Servez Jéhovah avec joie
Raconté par Margaret Dunham
“ SERVEZ Jéhovah avec joie ”, chantait le psalmiste. “ Venez à ses portiques avec des louanges, à ses parvis avec des cantiques ; célébrez-le, bénissez son nom. Car Jéhovah est bon, sa miséricorde est éternelle. ” (Ps. 100:2, 4, 5, AC). Ces mots décrivent exactement ce que les trente-sept années passées dans le service de Jéhovah à plein temps ont été pour moi. Elles m’ont enrichie de multiples expériences, fait vivre dans de nombreux pays et m’ont toujours fourni des occasions de me réjouir de la bonté de Jéhovah.
Le premier souvenir que je garde de mon entrée en contact avec le peuple de Jéhovah remonte au temps où, à l’âge de dix ans, je passais mes vacances chez ma grand-mère à Édimbourg, en Écosse. Un dimanche, grand-mère m’emmena au cinéma pour voir le Photo-Drame de la Création, film et projections lumineuses qui dépeignaient le dessein de Dieu relatif à la terre et à l’humanité, à partir de l’époque de la préparation de notre planète jusque dans le règne millénaire du Christ. Le spectacle était impressionnant. Quelques années plus tard, nous allâmes habiter Édimbourg, et ma grand-mère s’arrangea pour que je revoie le Photo-Drame ; j’assistai au spectacle avec quelques-unes de mes camarades de classe.

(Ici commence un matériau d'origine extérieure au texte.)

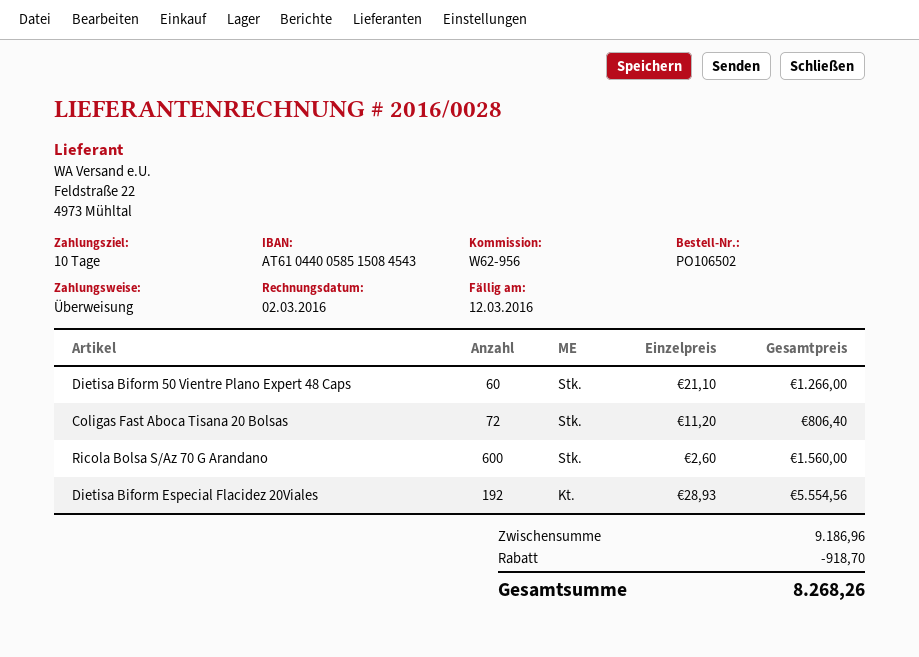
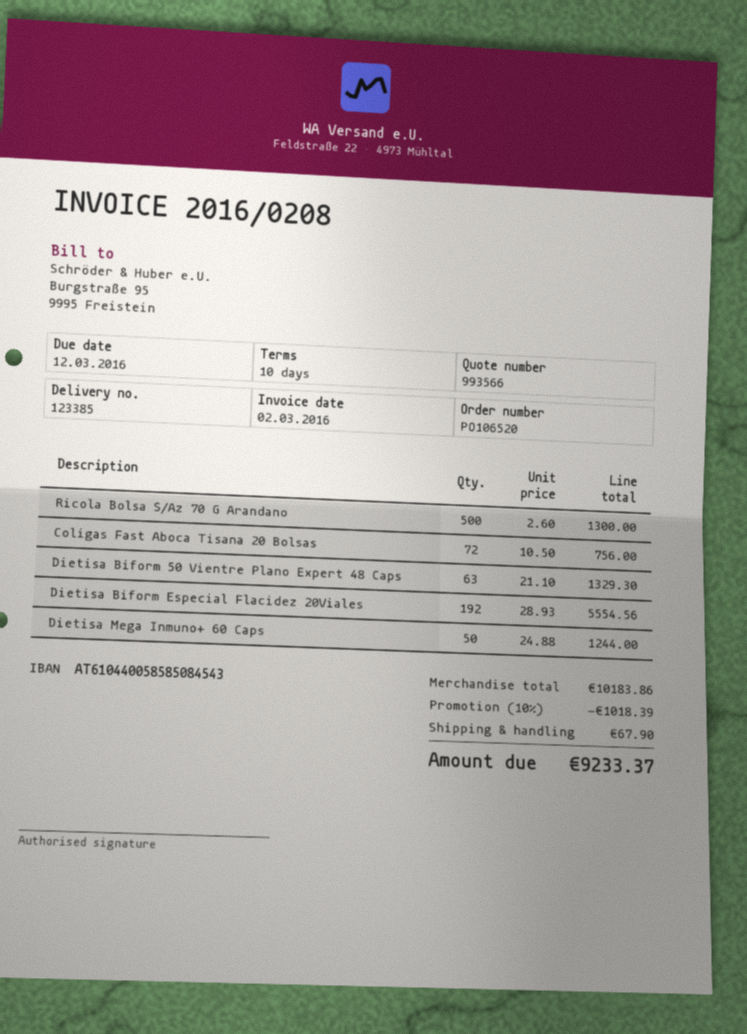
order number: PO106502 -> PO106520
invoice number: 2016/0028 -> 2016/0208
bank account: AT610440058515084543 -> AT610440058585084543
Dietisa Biform 50 Vientre Plano Expert 48 Caps: 60 x 21.10 = 1266.00 -> 63 x 21.10 = 1329.30
Coligas Fast Aboca Tisana 20 Bolsas: 72 x 11.20 = 806.40 -> 72 x 10.50 = 756.00
Ricola Bolsa S/Az 70 G Arandano: 600 x 2.60 = 1560.00 -> 500 x 2.60 = 1300.00
Dietisa Mega Inmuno+ 60 Caps: none -> 50 x 24.88 = 1244.00
subtotal: 9186.96 -> 10183.86
discount: 918.70 -> 1018.39
shipping: none -> 67.90
total: 8268.26 -> 9233.37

Toutefois, ce ne fut qu’après la mort de ma grand-mère que les Étudiants de la Bible entrèrent en contact avec ma mère. Nous ne tardâmes pas, elle et moi, à assister à leurs réunions.
À l’époque, ils distribuaient des résolutions informant la chrétienté de son échec ; je participai à ce travail. À mesure que je fréquentais assidûment les réunions, je progressais dans la connaissance de la bonté de Jéhovah et mon appréciation de sa bonté envers ses créatures augmentait de plus en plus. Le désir de servir Jéhovah naquit en moi, impérieux, et, au printemps de 1923, je fis le don de ma personne à Jéhovah et symbolisai ce vœu par le baptême dans l’eau. Je voulais employer ma vie à “ serv(ir) Jéhovah avec joie ”.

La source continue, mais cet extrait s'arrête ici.